Japan, South Korea, Australia, Taiwan Back India Amidst US-China Trade War

Amidst the US-China Trade War, Asia’s most advanced economies who are close US allies are favouring India as an alternative to China. Japan, South Korea, Taiwan and Australia all have plans and policies to bank on India’s cooperation as they diverge there trade routes from China.

The poignant influence for this diversification is the concern lingering around the U.S.-China trade war and Asia’s most developed countries trying to reduce their dependence on China and turn toward India.

All close allies of the United States, Japan, South Korea, Taiwan and Australia are bidding to diversify their economies away from dependence on China, whose export-oriented industries are likely to be hurt by the trade war.
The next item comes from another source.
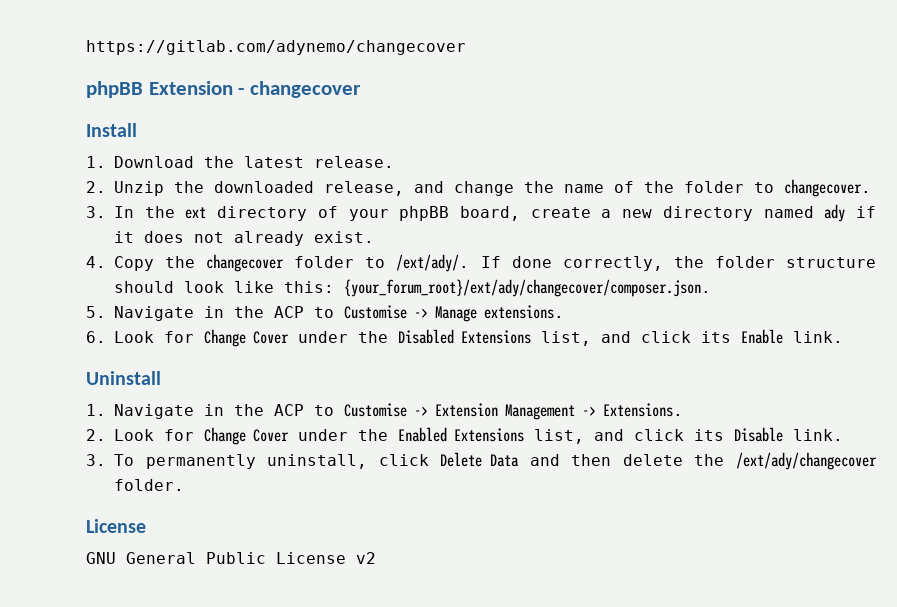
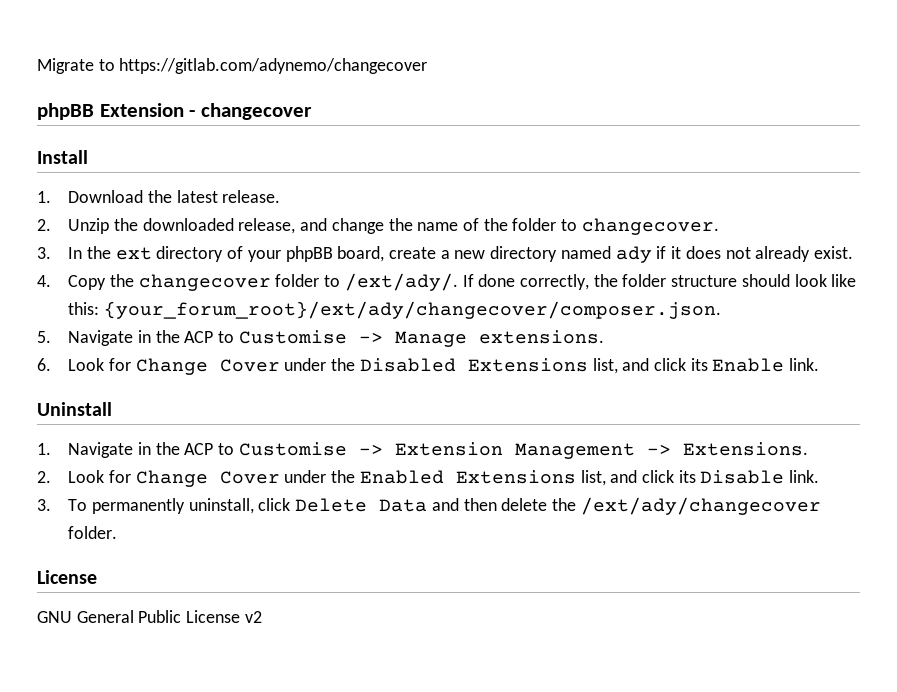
- https://gitlab.com/adynemo/changecover
+ Migrate to https://gitlab.com/adynemo/changecover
Goods produced by many Asian countries are assembled in China before being exported stateside, making the entire region’s manufacturing chain vulnerable to U.S.-China trade tensions.

“In the past, India was reserved about suggesting a larger regional role. Today, India talks of playing the role of leading global player.”-Harsh Pant, distinguished fellow, Observer Research Foundation

Canberra has declared their ambitious plan of “India Economic Strategy” in July. Canberra anticipates making New Delhi as one of its top three export markets and the third biggest Asian destination for outward investment by 2035.
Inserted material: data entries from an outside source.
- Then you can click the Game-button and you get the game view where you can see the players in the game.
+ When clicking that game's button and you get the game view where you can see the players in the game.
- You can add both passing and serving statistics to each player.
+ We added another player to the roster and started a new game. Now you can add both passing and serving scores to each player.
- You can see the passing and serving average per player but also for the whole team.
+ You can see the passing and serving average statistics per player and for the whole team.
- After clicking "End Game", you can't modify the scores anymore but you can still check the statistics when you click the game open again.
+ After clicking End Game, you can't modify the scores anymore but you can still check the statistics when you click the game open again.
In 2017, South Korean President Moon Jae-in presented a blueprint known as the “Southern Policy” that stressed on deepening ties with Southeast Asia. India — despite not being geographically part of Southeast Asia — will be Seoul’s “key partner for cooperation” on that front, Moon declared during a visit to New Delhi in July.
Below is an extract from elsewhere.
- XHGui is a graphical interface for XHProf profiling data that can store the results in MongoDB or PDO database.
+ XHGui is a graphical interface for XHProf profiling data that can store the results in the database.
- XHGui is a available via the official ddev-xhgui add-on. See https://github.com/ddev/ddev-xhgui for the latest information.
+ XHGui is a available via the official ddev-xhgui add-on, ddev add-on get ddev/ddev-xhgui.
Japanese Prime Minister Shinzo Abe, who is due to visit New Delhi next week, has committed to making India a pillar of his Indo-Pacific blueprint, which promotes infrastructure investment and development in Asian and African emerging markets. The principal areas of cooperation between India and Japan are personal contacts, strengthened maritime ties and improved relations on defence and development.

India is one of the fastest growing economies but from a political perspective, it remains to be seen whether New Delhi can take full advantage of all the attention it’s receiving. On one hand, India’s economic ascent and Prime Minister Narendra Modi’s robust diplomacy make the country the ideal partner for Asian countries.

India will need to upgrade its economic and security arrangement with other countries in the Asian region since China is far ahead on both fronts. It remains to be seen, however, whether New Delhi can benefit from all these trends.